Frank Thomann setzt nun auf eine verbesserte Kommunikation und den direkten Kontakt für Rückfragen, wie er am Dienstagabend im Sozialausschuss erläuterte. So soll es jetzt probeweise sogenannte „Bescheidberater“ geben, die den Jobcenter-Kunden bereits im Eingangsbereich des Hauses im Horstweg Fragen zu ihren Bescheiden beantworten. In der mehrwöchigen Probephase seien dafür zwei Mitarbeiter vorgesehen. Auch die Einrichtung einer Schiedsstelle zur möglichen Klärung von strittigen Fragen vor dem Gang vors Gericht ist geplant.
Eine „Arbeitsgruppe für Textbausteine“ soll zudem die Briefe, die das Jobcenter verschickt, verständlicher machen: Zwar könne an den vom Bund vorgegebenen Formulierungen nichts geändert werden – Thomann: „Das gefällt uns selber nicht“ –, aber Kunden sollen künftig für Rückfragen einen telefonischen Ansprechpartner genannt bekommen. Auch in komplizierten Fällen verspricht Thomann die schnelle Prüfung auf mögliche Fehler seitens der Sachbearbeiter und eine Reaktion „innerhalb von fünf Tagen“. Eine im Sozialausschuss angeregte Übersetzung der Bescheide in die sogenannte „leichte Sprache“ lehnte er allerdings ab. Die Bescheide müssten „rechtssicher“ sein, erklärte der Jobcenter-Chef: „Das ist nicht grundlos so aufgebaut.“
Dass es sich bei den eingegangenen Widersprüchen und Klagen aber nicht nur um vermeintliche Missverständnisse handelt, zeigt der Blick in die Statistik: Rund 36 Prozent aller Widersprüche wird laut Thomann stattgegeben, beim Gang vor Gericht gewinnen sogar in etwa 60 Prozent der Fälle die Kunden, wie der Jobcenter-Chef auf Nachfrage einräumen musste. Dennoch verspricht er sich von einer verbesserten Kommunikation weniger Widersprüche.

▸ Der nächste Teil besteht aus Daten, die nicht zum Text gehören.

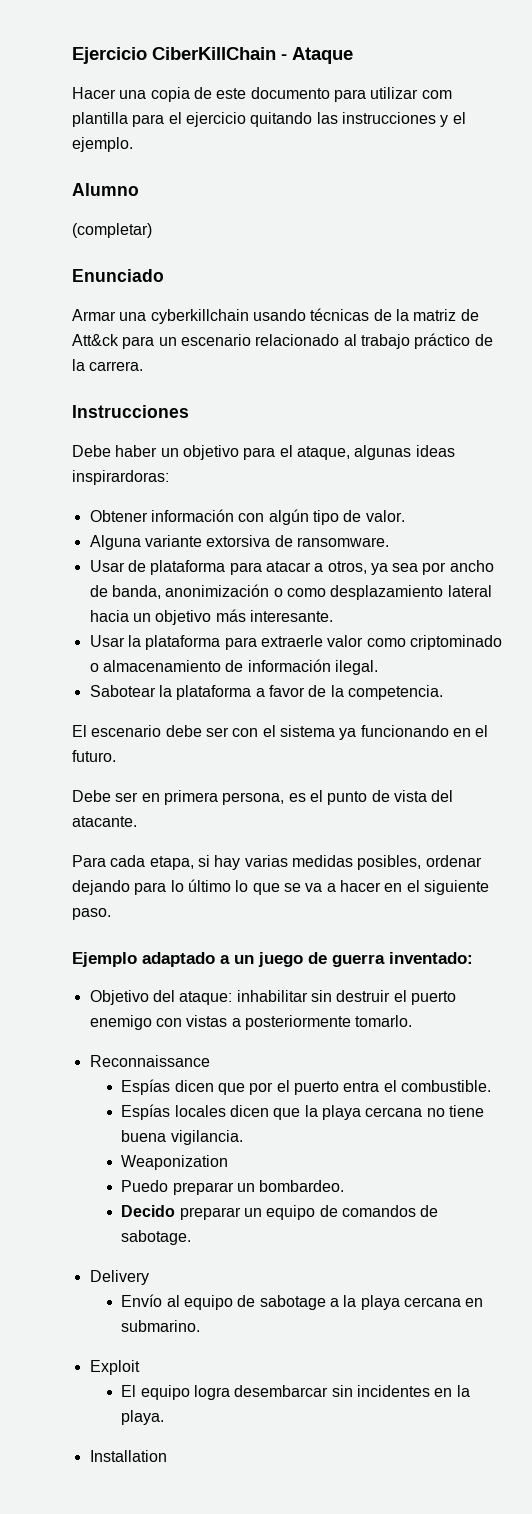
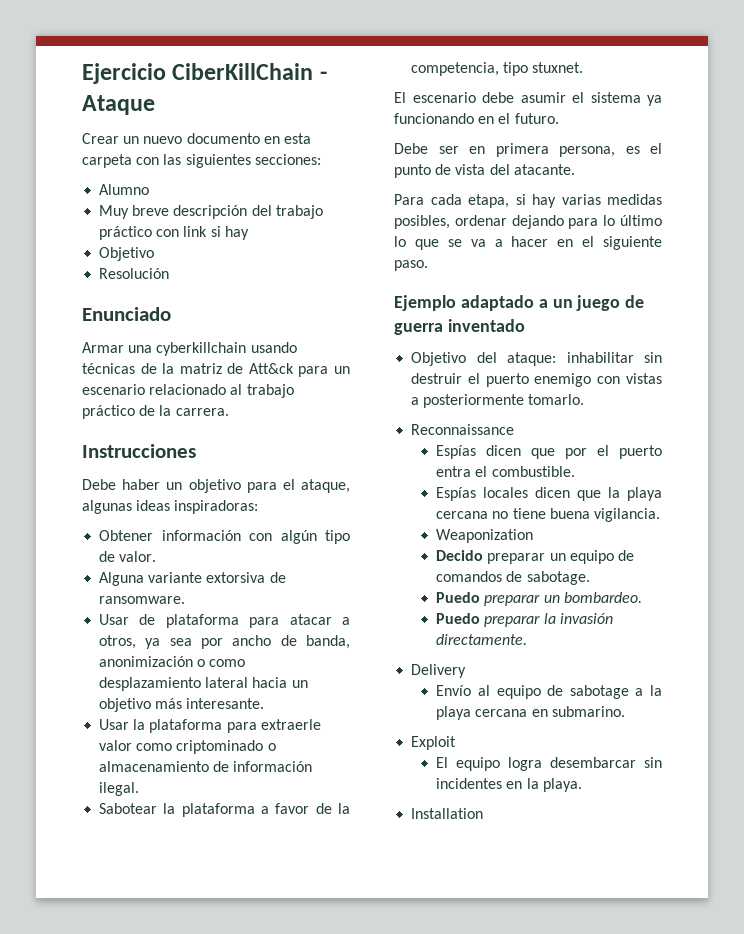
- Hacer una copia de este documento para utilizar com plantilla para el ejercicio quitando las instrucciones y el ejemplo.
+ Crear un nuevo documento en esta carpeta con las siguientes secciones:
  Alumno
- (completar)
+ Muy breve descripción del trabajo práctico con link si hay
+ Objetivo
+ Resolución
- Debe haber un objetivo para el ataque, algunas ideas inspirardoras:
+ Debe haber un objetivo para el ataque, algunas ideas inspiradoras:
- Sabotear la plataforma a favor de la competencia.
+ Sabotear la plataforma a favor de la competencia, tipo stuxnet.
- El escenario debe ser con el sistema ya funcionando en el futuro.
+ El escenario debe asumir el sistema ya funcionando en el futuro.
- Ejemplo adaptado a un juego de guerra inventado:
+ Ejemplo adaptado a un juego de guerra inventado
- Puedo preparar un bombardeo.
+ Puedo preparar un bombardeo.
+ Puedo preparar la invasión directamente.

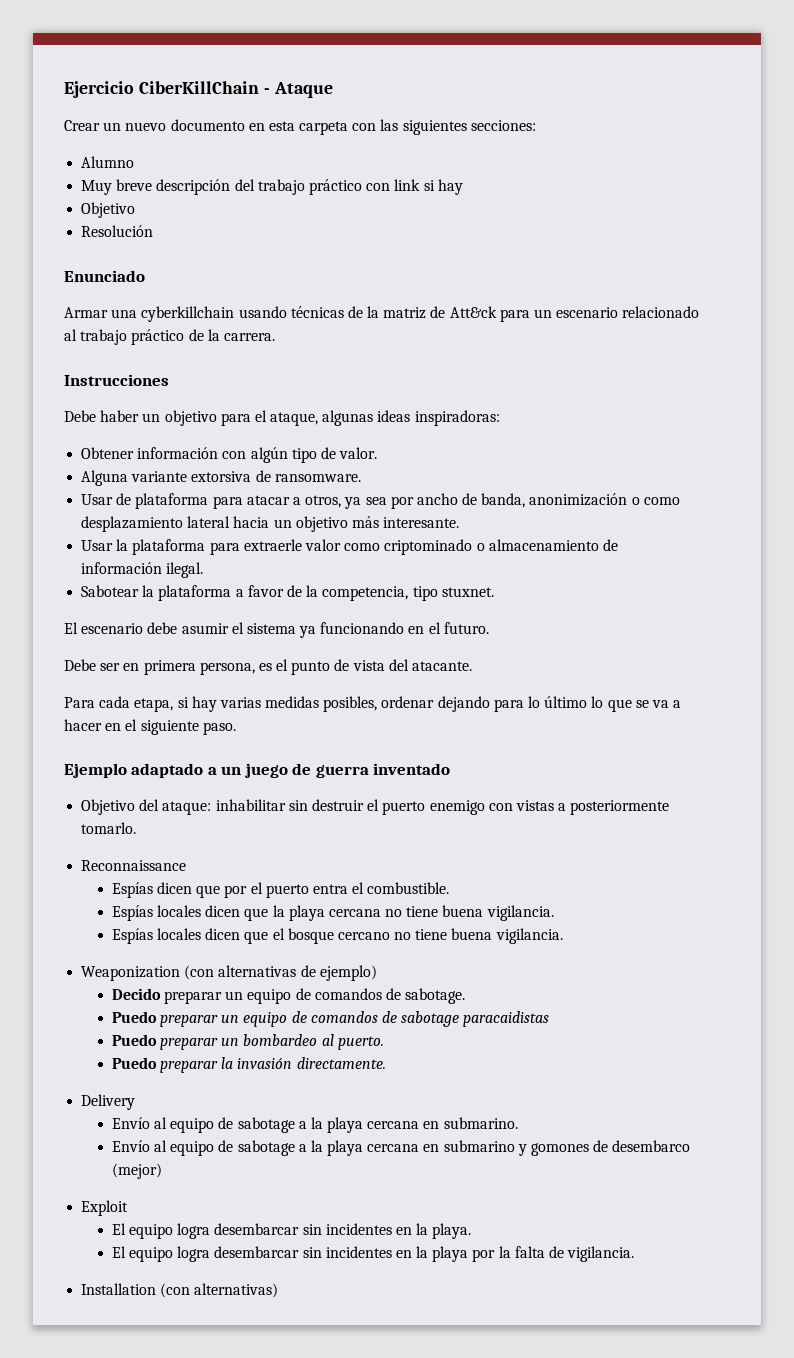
- Weaponization
+ Espías locales dicen que el bosque cercano no tiene buena vigilancia.
+ Weaponization (con alternativas de ejemplo)
- Puedo preparar un bombardeo.
+ Puedo preparar un equipo de comandos de sabotage paracaidistas
+ Puedo preparar un bombardeo al puerto.
+ Envío al equipo de sabotage a la playa cercana en submarino y gomones de desembarco (mejor)
+ El equipo logra desembarcar sin incidentes en la playa por la falta de vigilancia.
- Installation
+ Installation (con alternativas)

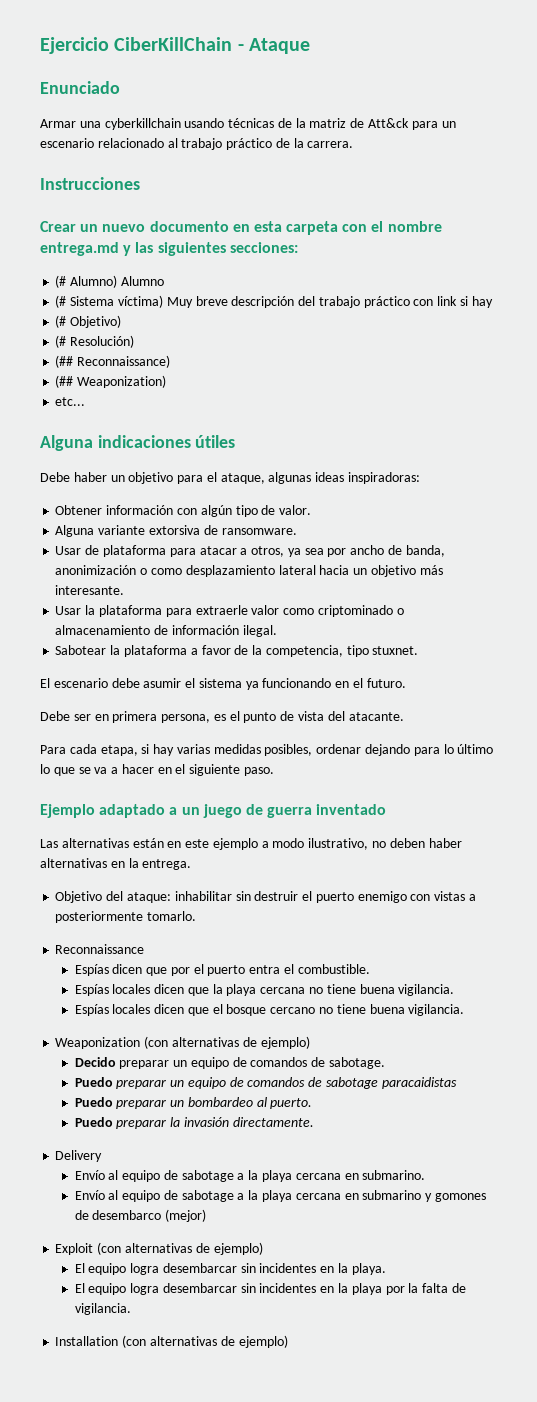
- Crear un nuevo documento en esta carpeta con las siguientes secciones:
- Alumno
- Muy breve descripción del trabajo práctico con link si hay
- Objetivo
- Resolución
+ Crear un nuevo documento en esta carpeta con el nombre entrega.md y las siguientes secciones:
+ (# Alumno) Alumno
+ (# Sistema víctima) Muy breve descripción del trabajo práctico con link si hay
+ (# Objetivo)
+ (# Resolución)
+ (## Reconnaissance)
+ (## Weaponization)
+ etc...
+ Alguna indicaciones útiles
+ Las alternativas están en este ejemplo a modo ilustrativo, no deben haber alternativas en la entrega.
- Exploit
+ Exploit (con alternativas de ejemplo)
- Installation (con alternativas)
+ Installation (con alternativas de ejemplo)

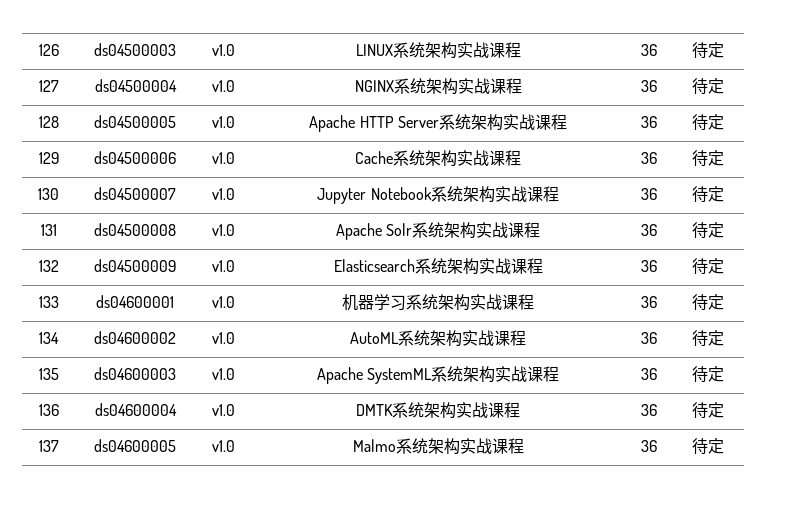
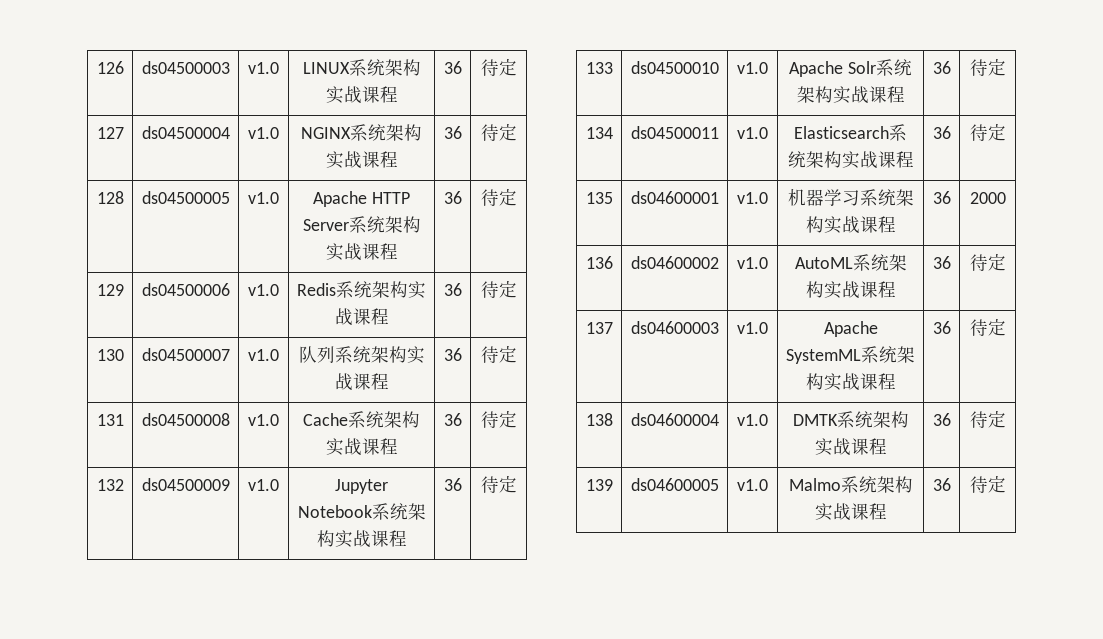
- 129 | ds04500006 | v1.0 | Cache系统架构实战课程 | 36 | 待定
+ 129 | ds04500006 | v1.0 | Redis系统架构实战课程 | 36 | 待定
- 130 | ds04500007 | v1.0 | Jupyter Notebook系统架构实战课程 | 36 | 待定
+ 130 | ds04500007 | v1.0 | 队列系统架构实战课程 | 36 | 待定
- 131 | ds04500008 | v1.0 | Apache Solr系统架构实战课程 | 36 | 待定
+ 131 | ds04500008 | v1.0 | Cache系统架构实战课程 | 36 | 待定
- 132 | ds04500009 | v1.0 | Elasticsearch系统架构实战课程 | 36 | 待定
+ 132 | ds04500009 | v1.0 | Jupyter Notebook系统架构实战课程 | 36 | 待定
+ 133 | ds04500010 | v1.0 | Apache Solr系统架构实战课程 | 36 | 待定
+ 134 | ds04500011 | v1.0 | Elasticsearch系统架构实战课程 | 36 | 待定
- 133 | ds04600001 | v1.0 | 机器学习系统架构实战课程 | 36 | 待定
- 134 | ds04600002 | v1.0 | AutoML系统架构实战课程 | 36 | 待定
+ 135 | ds04600001 | v1.0 | 机器学习系统架构实战课程 | 36 | 2000
+ 136 | ds04600002 | v1.0 | AutoML系统架构实战课程 | 36 | 待定
- 135 | ds04600003 | v1.0 | Apache SystemML系统架构实战课程 | 36 | 待定
+ 137 | ds04600003 | v1.0 | Apache SystemML系统架构实战课程 | 36 | 待定
- 136 | ds04600004 | v1.0 | DMTK系统架构实战课程 | 36 | 待定
+ 138 | ds04600004 | v1.0 | DMTK系统架构实战课程 | 36 | 待定
- 137 | ds04600005 | v1.0 | Malmo系统架构实战课程 | 36 | 待定
+ 139 | ds04600005 | v1.0 | Malmo系统架构实战课程 | 36 | 待定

Auch an anderen Stellen wird es für die Jobcenter-Kunden in diesem Jahr Veränderungen geben: Wegen einer Gesetzesreform auf Bundesebene kann das Jobcenter ab dem 1. April unter anderem Gutscheine für Weiterbildungsmaßnahmen ausgeben. Zudem müssen sich sämtliche Maßnahmenträger und private Arbeitsvermittler zertifizieren lassen. Bei der Förderung Selbstständiger kann das Jobcenter ab April erstmals auch bereits in die Selbstständigkeit gewechselte Potsdamer beraten.
Die 178 Mitarbeiter des Jobcenters betreuten im vergangenen Jahr insgesamt 11310 Leistungsempfänger in 9108 Haushalten. Allein für das Arbeitslosengeld II wurden pro Monat im Durchschnitt 1466 Bescheide erstellt. Insgesamt wurden Mittel in Höhe von rund 69 Millionen Euro vergeben – 2010 waren es noch 72 Millionen.
Erneut gestiegen sind allerdings die Ausgaben für Miete und Heizung der Leistungsberechtigten: Sie lagen 2011 laut Thomann bei knapp 35,8 Millionen Euro. Schuld seien aber nicht nur die Mietpreise in Potsdam, betonte die Sozialbeigeordnete Elona Müller-Preinesberger (parteilos). Das Bundesgesetz sehe es vor, dass die sogenannten „Aufstocker“, die trotz einer Arbeit Sozialleistungen beziehen, ihr Einkommen lediglich mit der vom Bund ausgezahlten Grundsicherung verrechnen. Der von den Kommunen finanzierte Hilfe für Miete und Heizung bleibe davon unberührt. „Das bleibt an den Kommunen und Landkreisen hängen“, kritisiert Müller-Preinesberger.